Title: IV curves from analyzer
Post by: esp on February 27, 2012, 03:34
when i plot IV curves from a transmission spectrum, i see a lot of bumps in the curve, corresponding to a bumpy trans spectrum .. but when i plot using the analyzer, it smoothes them out somehow .. the question is, is it physically correct to smooth it out .. or not?
Title: Re: IV curves from analyzer
Post by: Anders Blom on February 27, 2012, 15:34
No smoothing is done. I don't recognize the effect you mention.
Title: Re: IV curves from analyzer
Post by: esp on February 27, 2012, 20:03
attached are the curves as seen in ATK analyzer, and also from the standard plotting script from the tutorials
Title: Re: IV curves from analyzer
Post by: Anders Blom on February 27, 2012, 20:37
Something is wrong. My best guess is that the plotting script making the jumpy curve does not sort the bias points - the values are correct by come in the wrong order, they are assigned to the wrong bias values.

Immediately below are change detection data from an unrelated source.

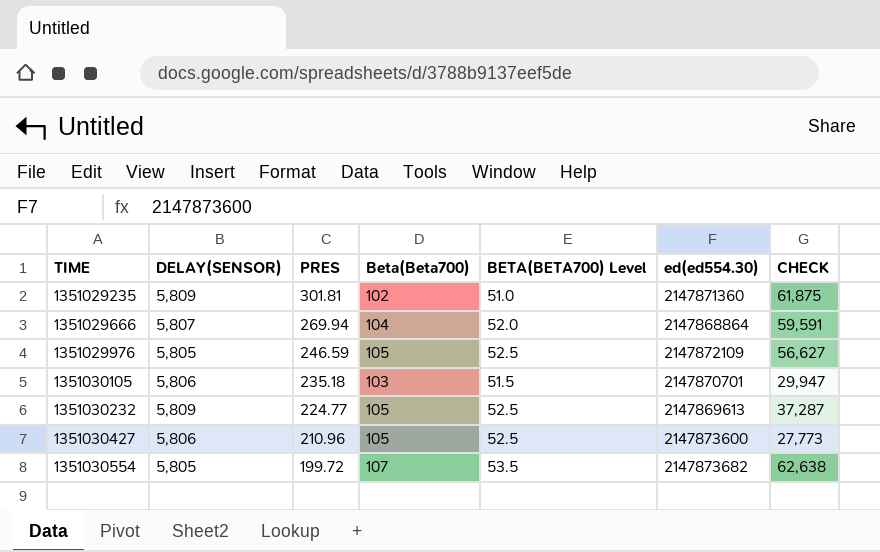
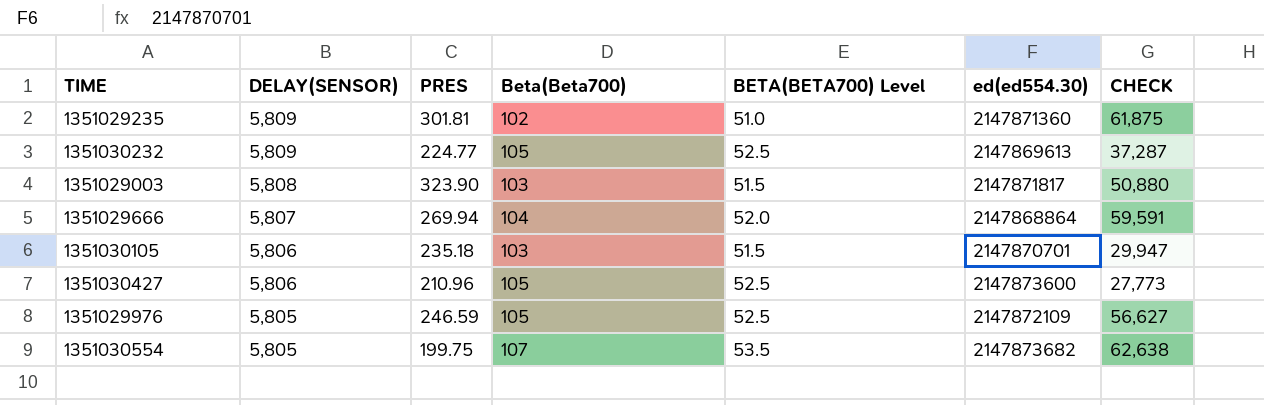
row order: TIME ascending -> DELAY(SENSOR) descending
row 1351029003: none -> 5,808 | 323.90 | 103 | 51.5 | 2147871817 | 50,880
1351030554 | PRES: 199.72 -> 199.75

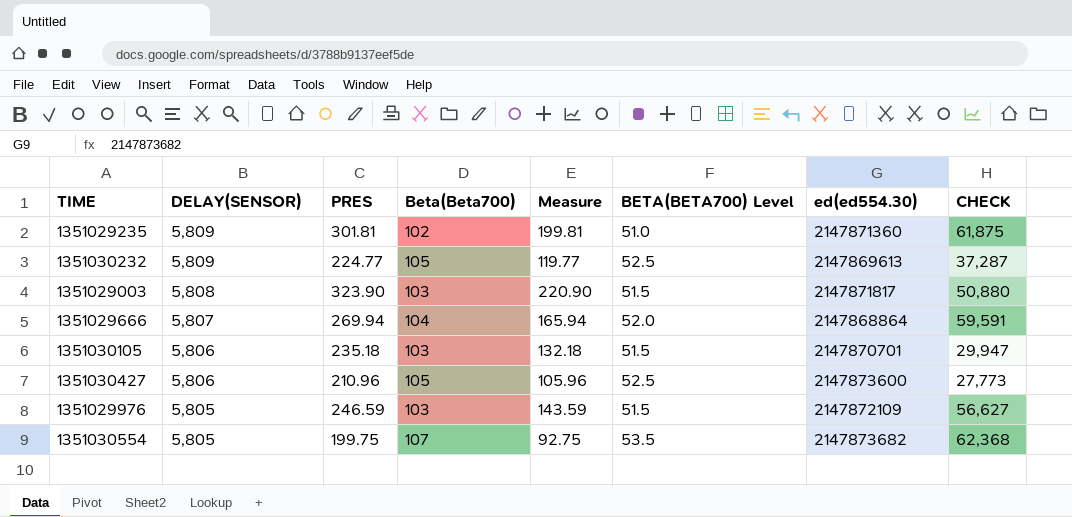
column Measure | formula: none -> [PRES] - [Beta(Beta700)]
1351029976 | Beta(Beta700): 105 -> 103
1351029976 | BETA(BETA700) Level: 52.5 -> 51.5
1351030554 | CHECK: 62,638 -> 62,368

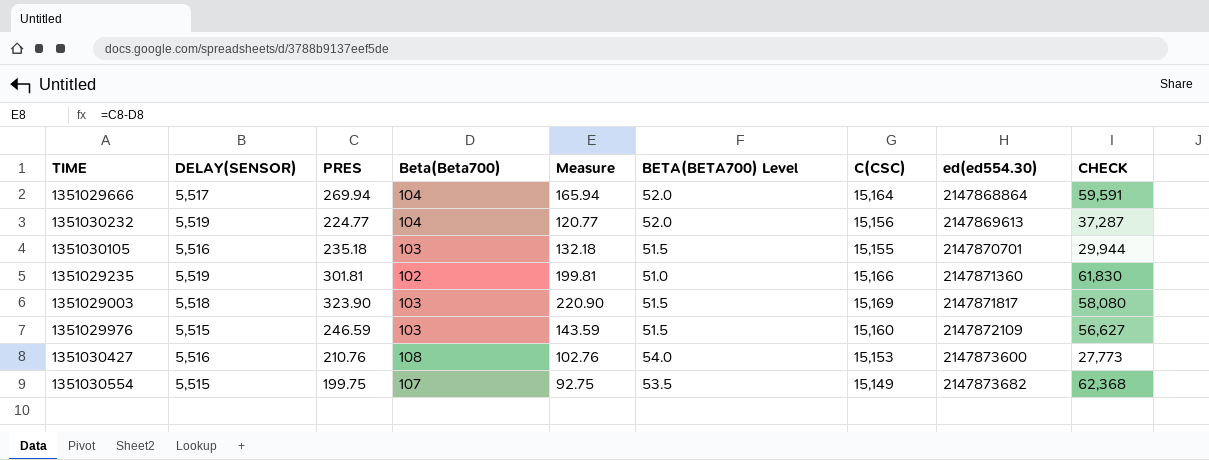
row order: DELAY(SENSOR) descending -> ed(ed554.30) ascending
column C(CSC) | position: none -> 7
1351029666 | DELAY(SENSOR): 5,807 -> 5,517
1351030232 | DELAY(SENSOR): 5,809 -> 5,519
1351030232 | Beta(Beta700): 105 -> 104
1351030232 | Measure: 119.77 -> 120.77
1351030232 | BETA(BETA700) Level: 52.5 -> 52.0
1351030105 | DELAY(SENSOR): 5,806 -> 5,516
1351030105 | CHECK: 29,947 -> 29,944
1351029235 | DELAY(SENSOR): 5,809 -> 5,519
1351029235 | CHECK: 61,875 -> 61,830
1351029003 | DELAY(SENSOR): 5,808 -> 5,518
1351029003 | CHECK: 50,880 -> 58,080
1351029976 | DELAY(SENSOR): 5,805 -> 5,515
1351030427 | DELAY(SENSOR): 5,806 -> 5,516
1351030427 | PRES: 210.96 -> 210.76
1351030427 | Beta(Beta700): 105 -> 108
1351030427 | Measure: 105.96 -> 102.76
1351030427 | BETA(BETA700) Level: 52.5 -> 54.0
1351030554 | DELAY(SENSOR): 5,805 -> 5,515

Can you send me the details, since you have them at hand (and where you found them, exactly) then I don't have to go look for them, then I can fix them for you.
Title: Re: IV curves from analyzer
Post by: esp on February 27, 2012, 21:12
ok let me piece this together ..

To do this simulation i start here:

Code

			gate_voltage_list = numpy.linspace(0.0, 1.5,16)*Volt
			bias_voltage_list = [0.8]*Volt
		
			doTransmission()


do transmission looks like this:

Code


def doTransmission():
	global logs
	global nc_files
	global plots
	global dopingLvl
	global dopingOn
	global dopingType
	global rowSelect
	global colSelect
	global dopeL
	global dopeC
	global dopeR
	global rip
	global outFileName
	global outFileName2
	global gate_voltage_list
	global bias_voltage_list
	global N_vals
	global lengthVals
	global transSpecEnergies
	global kPntsX
	global kPntsY
	global kPntsZ
	global ldos_energies
	global iteration_control_parameters
	global numerical_accuracy_parameters
	global pps
	global bafl
	global SCF
	global ldosBiasVoltage
	global ldosGateVoltage
	global vac
	global doubleGate
	global gateOverlap
	global dist_1
	global dist_2
	global dist_3
	global simType
	global host
	
	global length
	global dopeType
	global validDopingCfgs

	# http://www.quantumwise.com/documents/tutorials/latest/GrapheneDevice/index.html/chap.further.html#chap.further.sect1.both

	nlprint(str(gate_voltage_list));
	nlprint(str(bias_voltage_list));

	#read in the old configuration
	device_configuration = nlread(nc_files + outFileName, object_id="cfg")[0]
	calculator = my_DeviceHuckelCalculator()
	metallic_region0 = device_configuration.metallicRegions()[0]
	metallic_region1 = None
	if doubleGate:
		metallic_region1 = device_configuration.metallicRegions()[1]
	device_configuration.setCalculator(calculator)			
	device_configuration.update()

	# Define gate_voltages 		
	for bias in bias_voltage_list:
		for gate_voltage in gate_voltage_list:
				
			if doubleGate:
				device_configuration.setMetallicRegions([metallic_region0(value = gate_voltage), metallic_region1(value = gate_voltage)] )
			else:
				device_configuration.setMetallicRegions([metallic_region0(value = gate_voltage)] )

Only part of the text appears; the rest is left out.